◆ Records for the exercise ◆
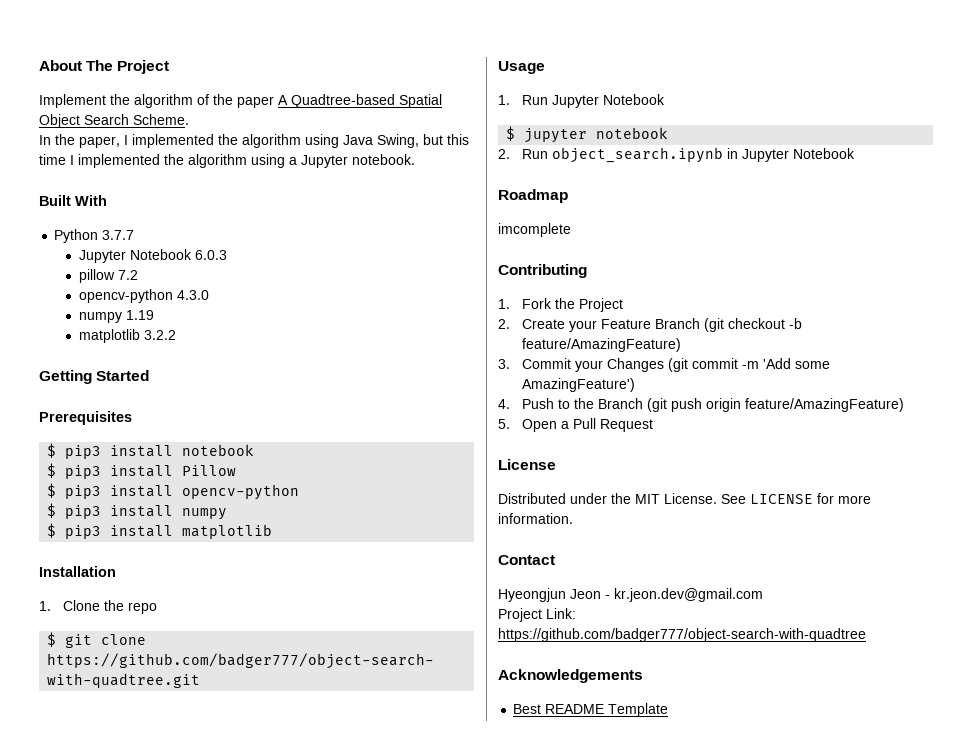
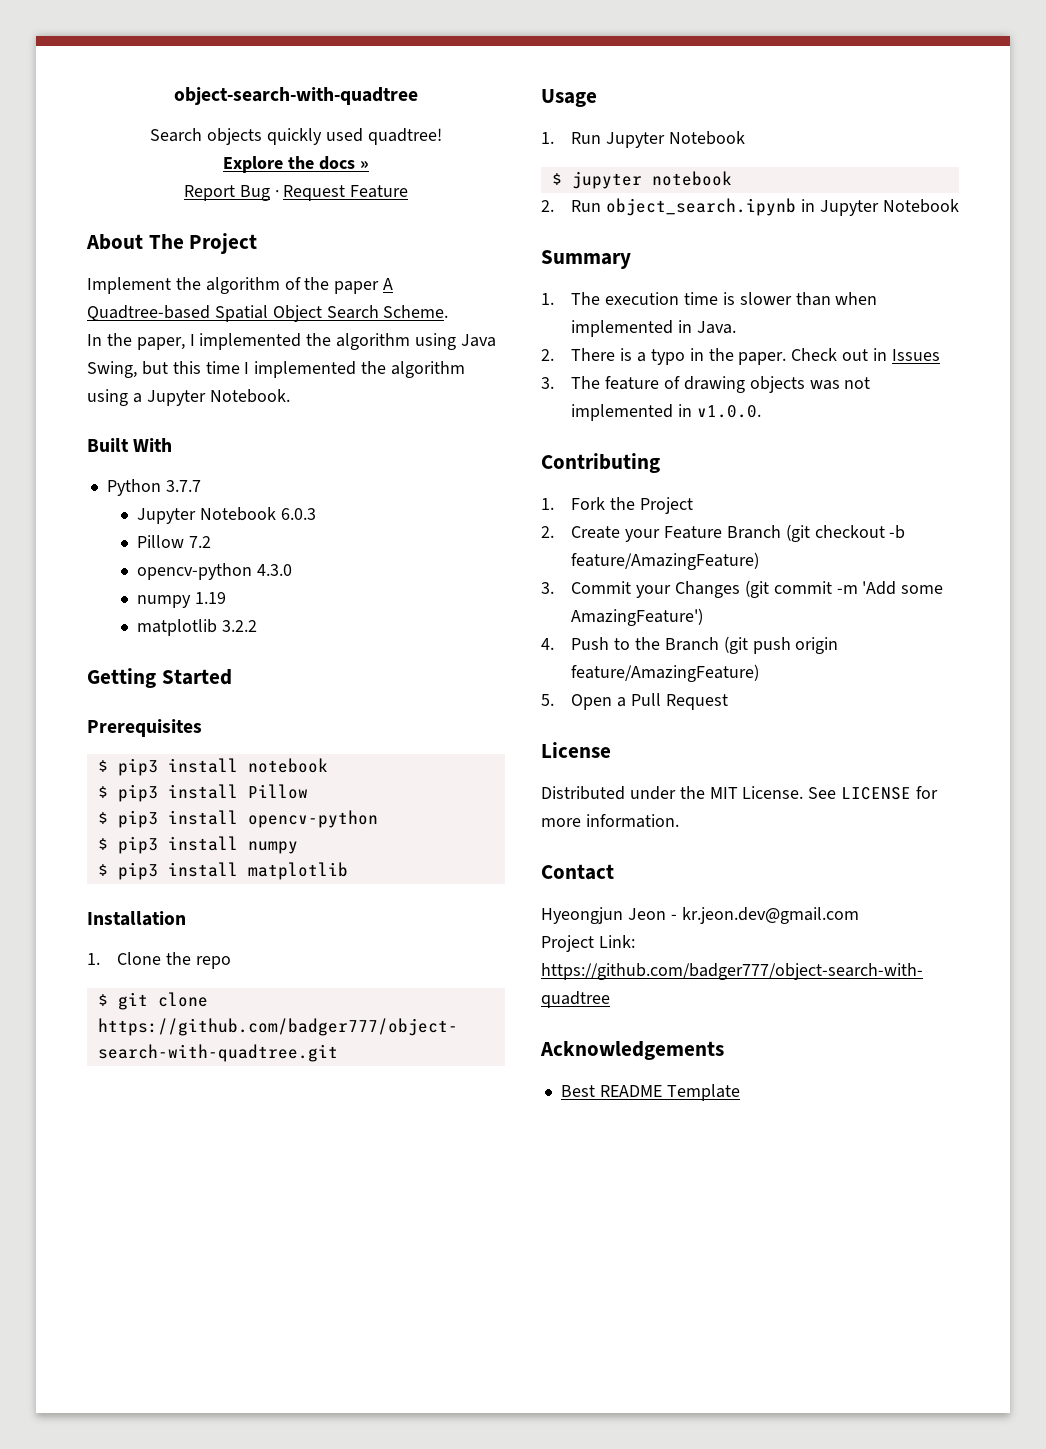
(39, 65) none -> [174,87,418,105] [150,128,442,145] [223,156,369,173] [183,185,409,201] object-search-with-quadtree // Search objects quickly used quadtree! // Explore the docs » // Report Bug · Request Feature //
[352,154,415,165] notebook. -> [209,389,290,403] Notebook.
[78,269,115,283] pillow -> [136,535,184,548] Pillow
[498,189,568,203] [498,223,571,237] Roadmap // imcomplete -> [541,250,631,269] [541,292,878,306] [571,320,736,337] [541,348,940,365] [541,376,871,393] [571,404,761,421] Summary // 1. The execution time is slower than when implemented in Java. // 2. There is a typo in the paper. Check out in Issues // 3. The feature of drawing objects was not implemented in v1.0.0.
---
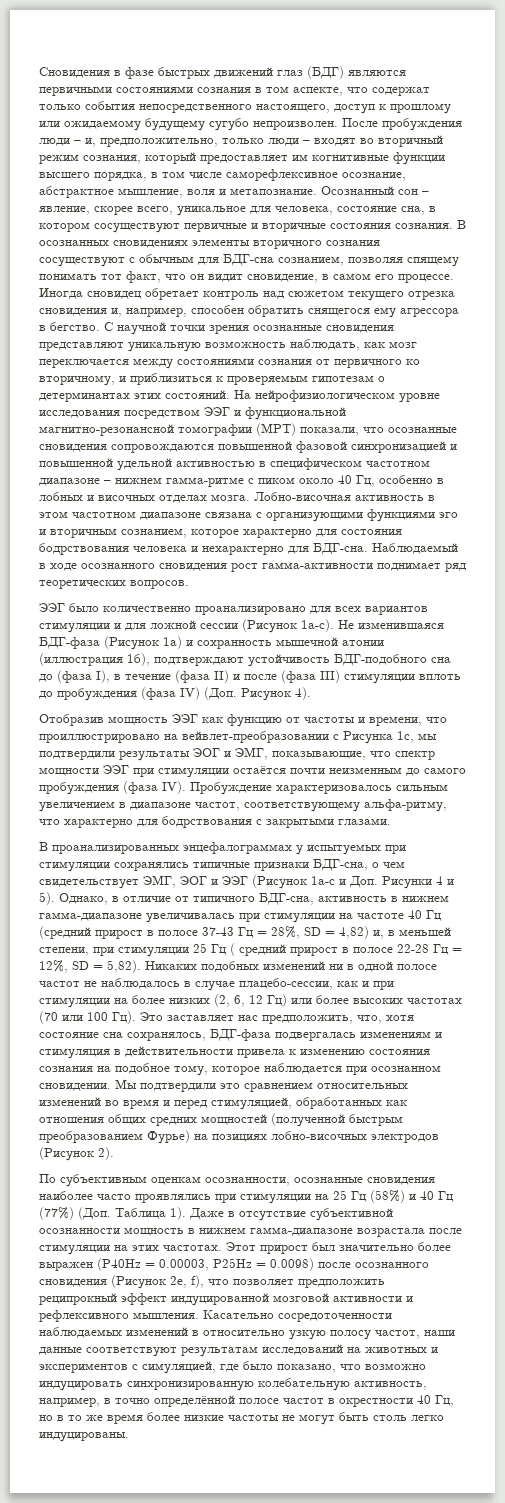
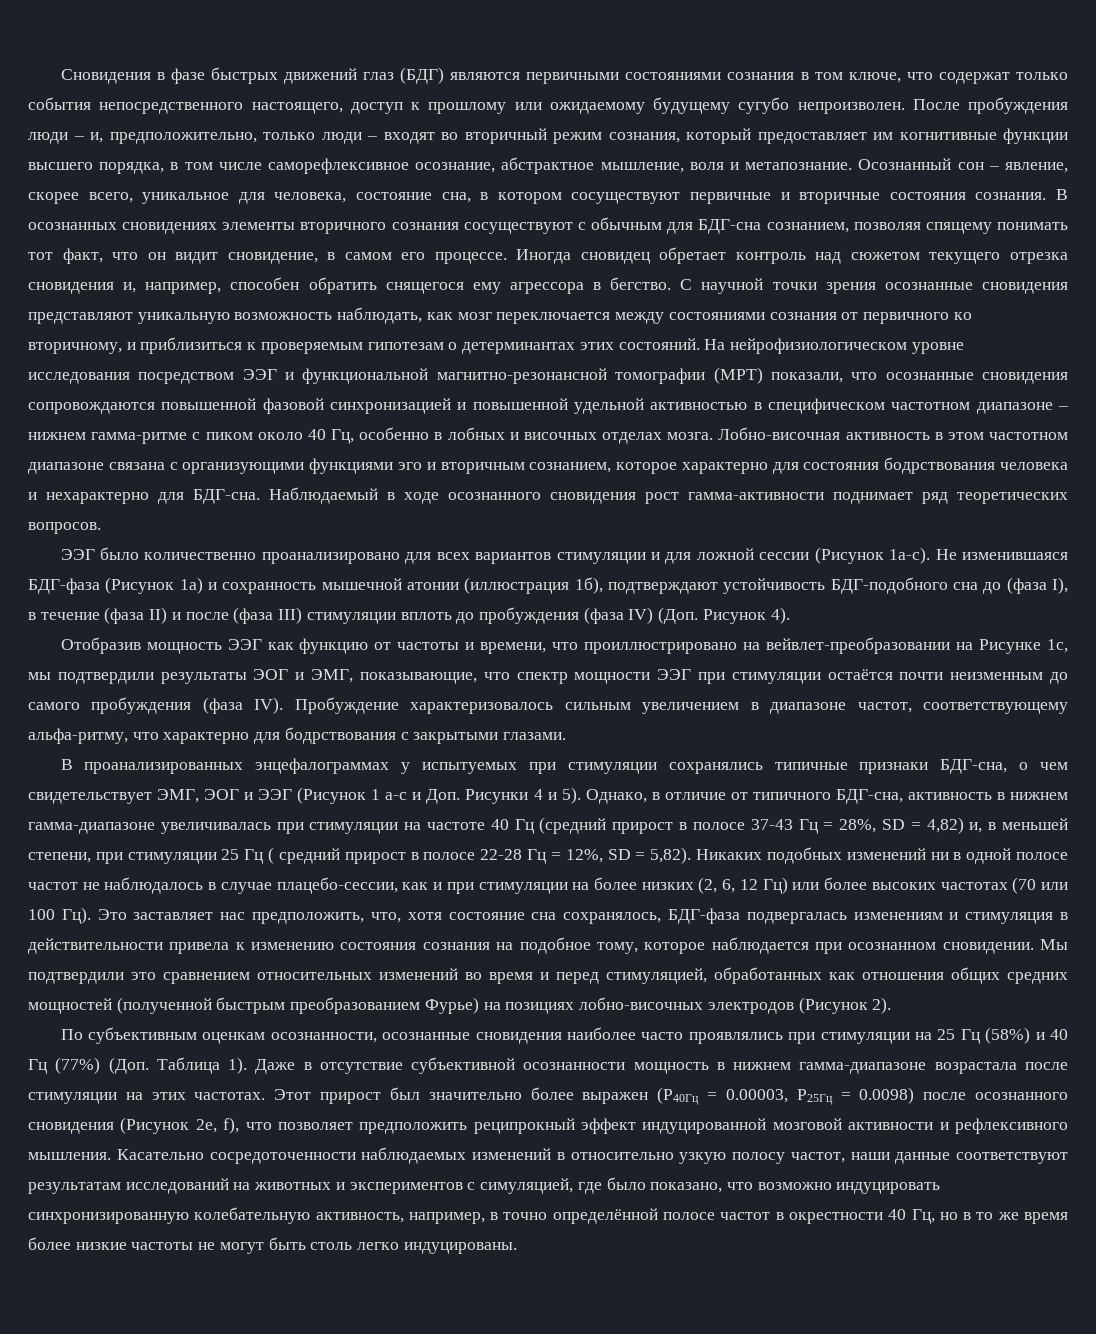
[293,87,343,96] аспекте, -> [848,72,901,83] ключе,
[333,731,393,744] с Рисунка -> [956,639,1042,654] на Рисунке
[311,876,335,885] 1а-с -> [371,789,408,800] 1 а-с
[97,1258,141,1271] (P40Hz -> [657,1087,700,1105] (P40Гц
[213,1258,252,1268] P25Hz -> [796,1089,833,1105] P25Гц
...
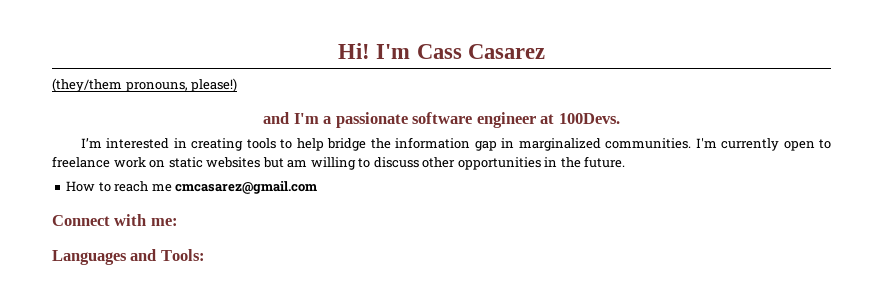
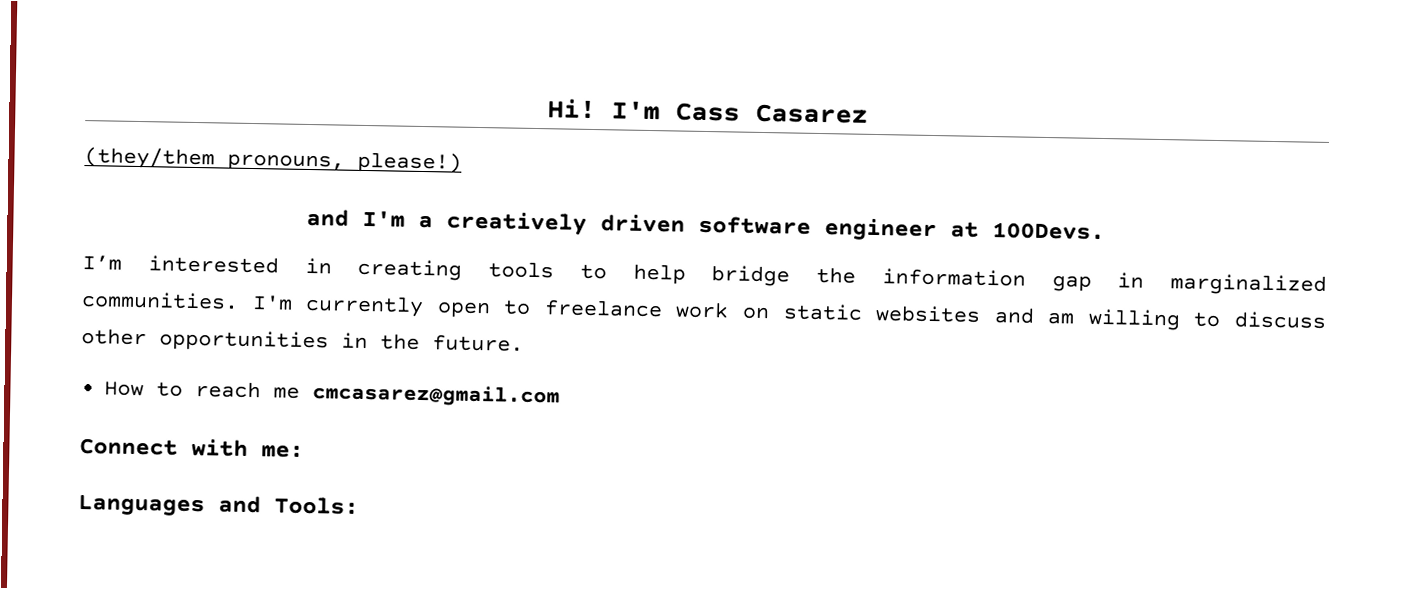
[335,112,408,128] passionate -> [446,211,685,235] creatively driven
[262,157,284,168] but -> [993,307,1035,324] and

◆ Try it ◆
The expected answer is an exact copy of the lines above, beginning at the line with "(39, 65) none" and ending at the line with "[498,189,568,203] [498,223,571,237] Roadmap", with both ends in.

◆ Output for this task ◆
(39, 65) none -> [174,87,418,105] [150,128,442,145] [223,156,369,173] [183,185,409,201] object-search-with-quadtree // Search objects quickly used quadtree! // Explore the docs » // Report Bug · Request Feature //
[352,154,415,165] notebook. -> [209,389,290,403] Notebook.
[78,269,115,283] pillow -> [136,535,184,548] Pillow
[498,189,568,203] [498,223,571,237] Roadmap // imcomplete -> [541,250,631,269] [541,292,878,306] [571,320,736,337] [541,348,940,365] [541,376,871,393] [571,404,761,421] Summary // 1. The execution time is slower than when implemented in Java. // 2. There is a typo in the paper. Check out in Issues // 3. The feature of drawing objects was not implemented in v1.0.0.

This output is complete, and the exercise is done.